On Sunday I was eating lunch with Mom and Dad. Dad was sitting directly across from me with my mother to the side. We were eating very dry BBQ Sandwiches. All of a sudden I see my Dad turn white then a bit red. I asked him – what’s up are you okay” He grunted out “NO”. He clutched at the table then fell to the floor.
I immediately called 911 and then went over to him. My mother had inadvertently fallen on him in her anxious worry. I worked around her – and my Dad’s pulse and color returned. He sat up. I lifted my mother back up. He yelled me to saying cancel 911. Why did you do that? I am fine.

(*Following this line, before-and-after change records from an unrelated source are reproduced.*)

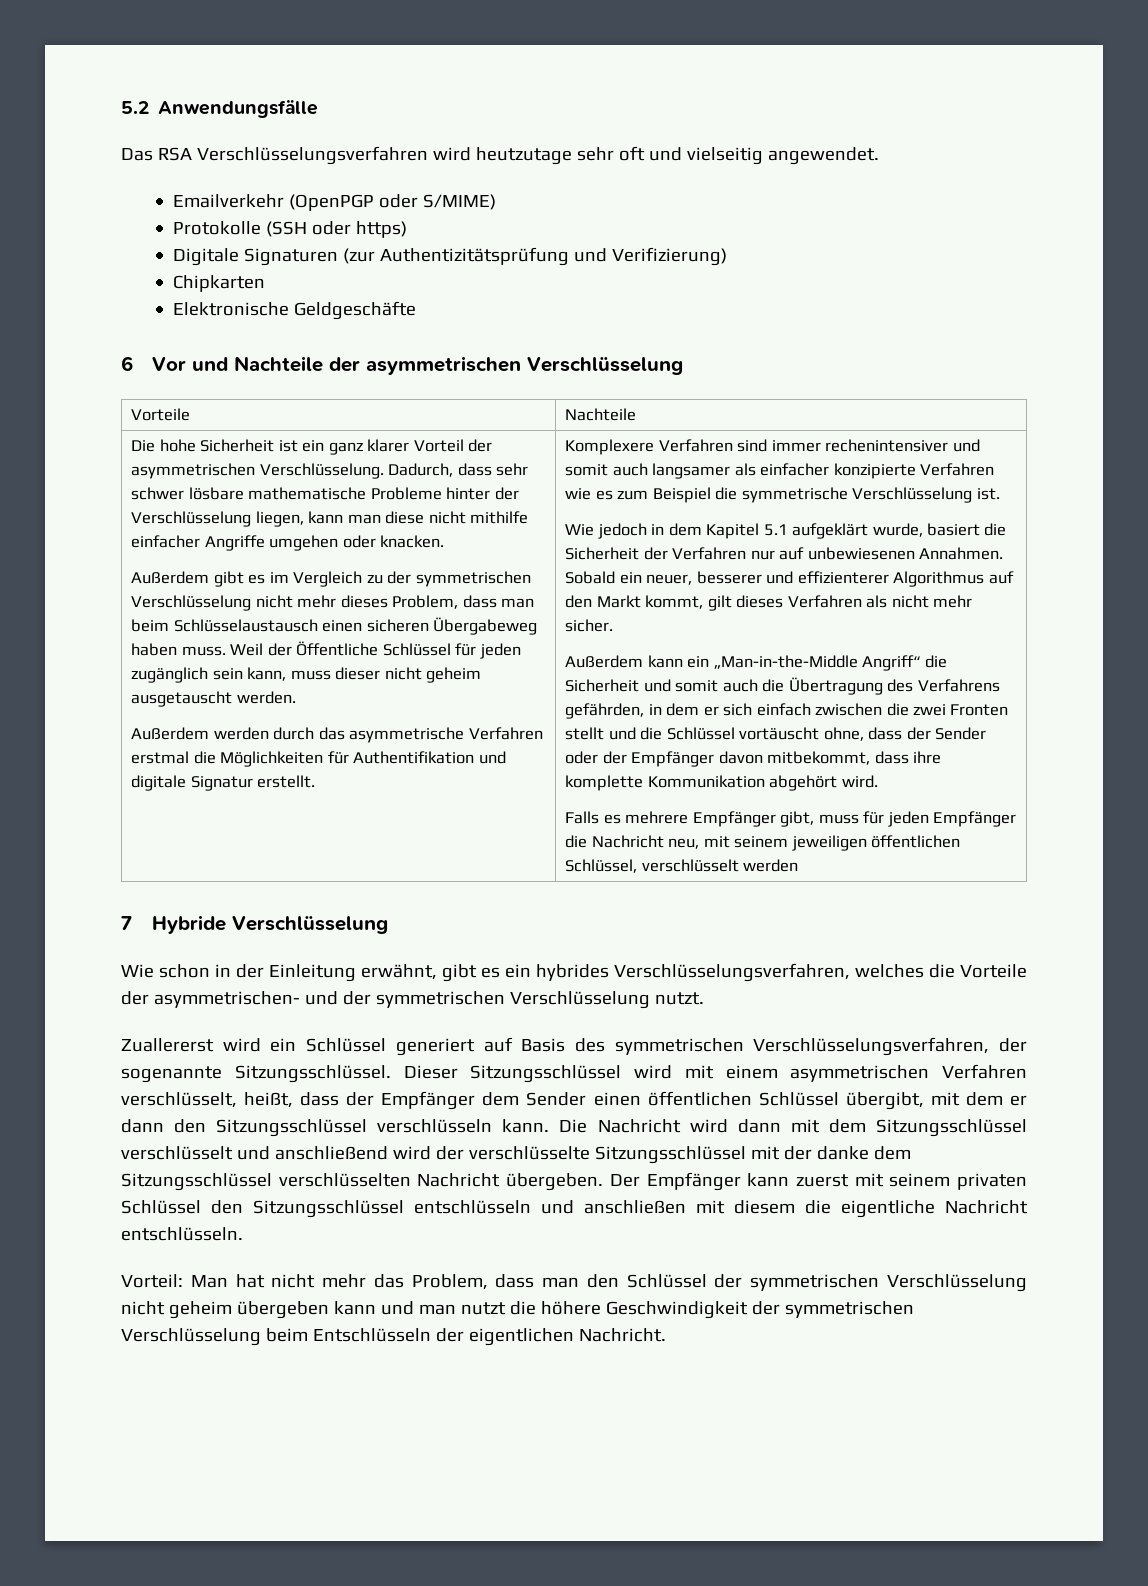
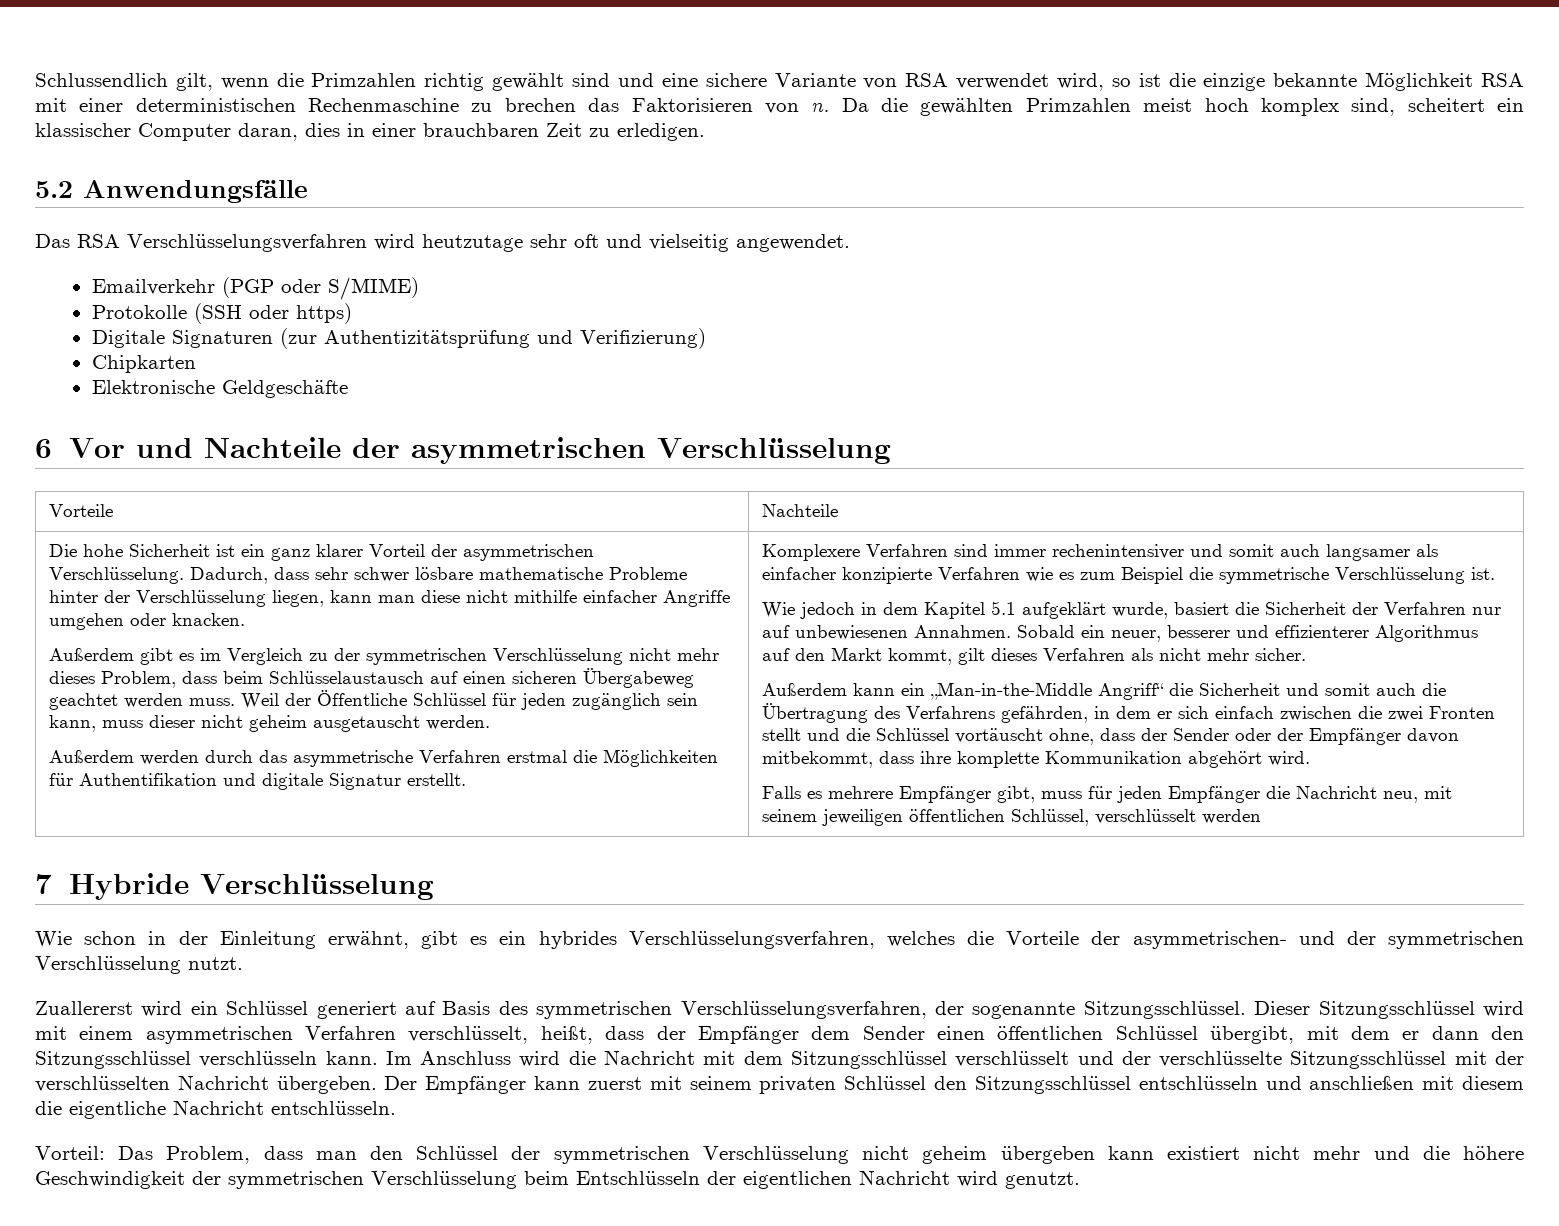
+ Schlussendlich gilt, wenn die Primzahlen richtig gewählt sind und eine sichere Variante von RSA verwendet wird, so ist die einzige bekannte Möglichkeit RSA mit einer deterministischen Rechenmaschine zu brechen das Faktorisieren von n. Da die gewählten Primzahlen meist hoch komplex sind, scheitert ein klassischer Computer daran, dies in einer brauchbaren Zeit zu erledigen.
- Emailverkehr (OpenPGP oder S/MIME)
+ Emailverkehr (PGP oder S/MIME)
- Außerdem gibt es im Vergleich zu der symmetrischen Verschlüsselung nicht mehr dieses Problem, dass man beim Schlüsselaustausch einen sicheren Übergabeweg haben muss.
+ Außerdem gibt es im Vergleich zu der symmetrischen Verschlüsselung nicht mehr dieses Problem, dass beim Schlüsselaustausch auf einen sicheren Übergabeweg geachtet werden muss.
- Die Nachricht wird dann mit dem Sitzungsschlüssel verschlüsselt und anschließend wird der verschlüsselte Sitzungsschlüssel mit der danke dem Sitzungsschlüssel verschlüsselten Nachricht übergeben.
+ Im Anschluss wird die Nachricht mit dem Sitzungsschlüssel verschlüsselt und der verschlüsselte Sitzungsschlüssel mit der verschlüsselten Nachricht übergeben.
- Vorteil: Man hat nicht mehr das Problem, dass man den Schlüssel der symmetrischen Verschlüsselung nicht geheim übergeben kann und man nutzt die höhere Geschwindigkeit der symmetrischen Verschlüsselung beim Entschlüsseln der eigentlichen Nachricht.
+ Vorteil: Das Problem, dass man den Schlüssel der symmetrischen Verschlüsselung nicht geheim übergeben kann existiert nicht mehr und die höhere Geschwindigkeit der symmetrischen Verschlüsselung beim Entschlüsseln der eigentlichen Nachricht wird genutzt.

Later that evening I confronted him and my mother. I wanted my dad to go to the emergency room. As selfish as it may sound I did not want another John on my conscience.
I also thought that the episode was more than my Dad explained: Dyvictalitist of the throat caused by dry food. Hell, I thought he had a stroke or heart attack! Needless to say, he made me pinky swear that I would not tell my brother or sister what happened. I hate to be in the position, but did not want to upset him further.
Today I called my Dad – (I have everyday) but today he answered not my mom. He said he felt funny and achy and that he knew something was wrong. I told him to go to the emergencey room. “On no I will get with the doctor tomorrow”
I immediately called my Brother and his wife who live in Houston and left a message. I had broken the pinky swear the evening before – telling my brother what happened. I have promised myself that I will never allow what happened to John to happen to someone else I love because I am trying to keep confidence. My Brother never called me back. My parents have not called. I guess no news is good?
My sister just called and was intuitively asking about my parents. I know that she was not contacted by my brother, his wife or my parents. I lied out right to her – well just said I thought my parents were not feeling well. I now feel a huge sense of guilt and one of forbearance for the worst.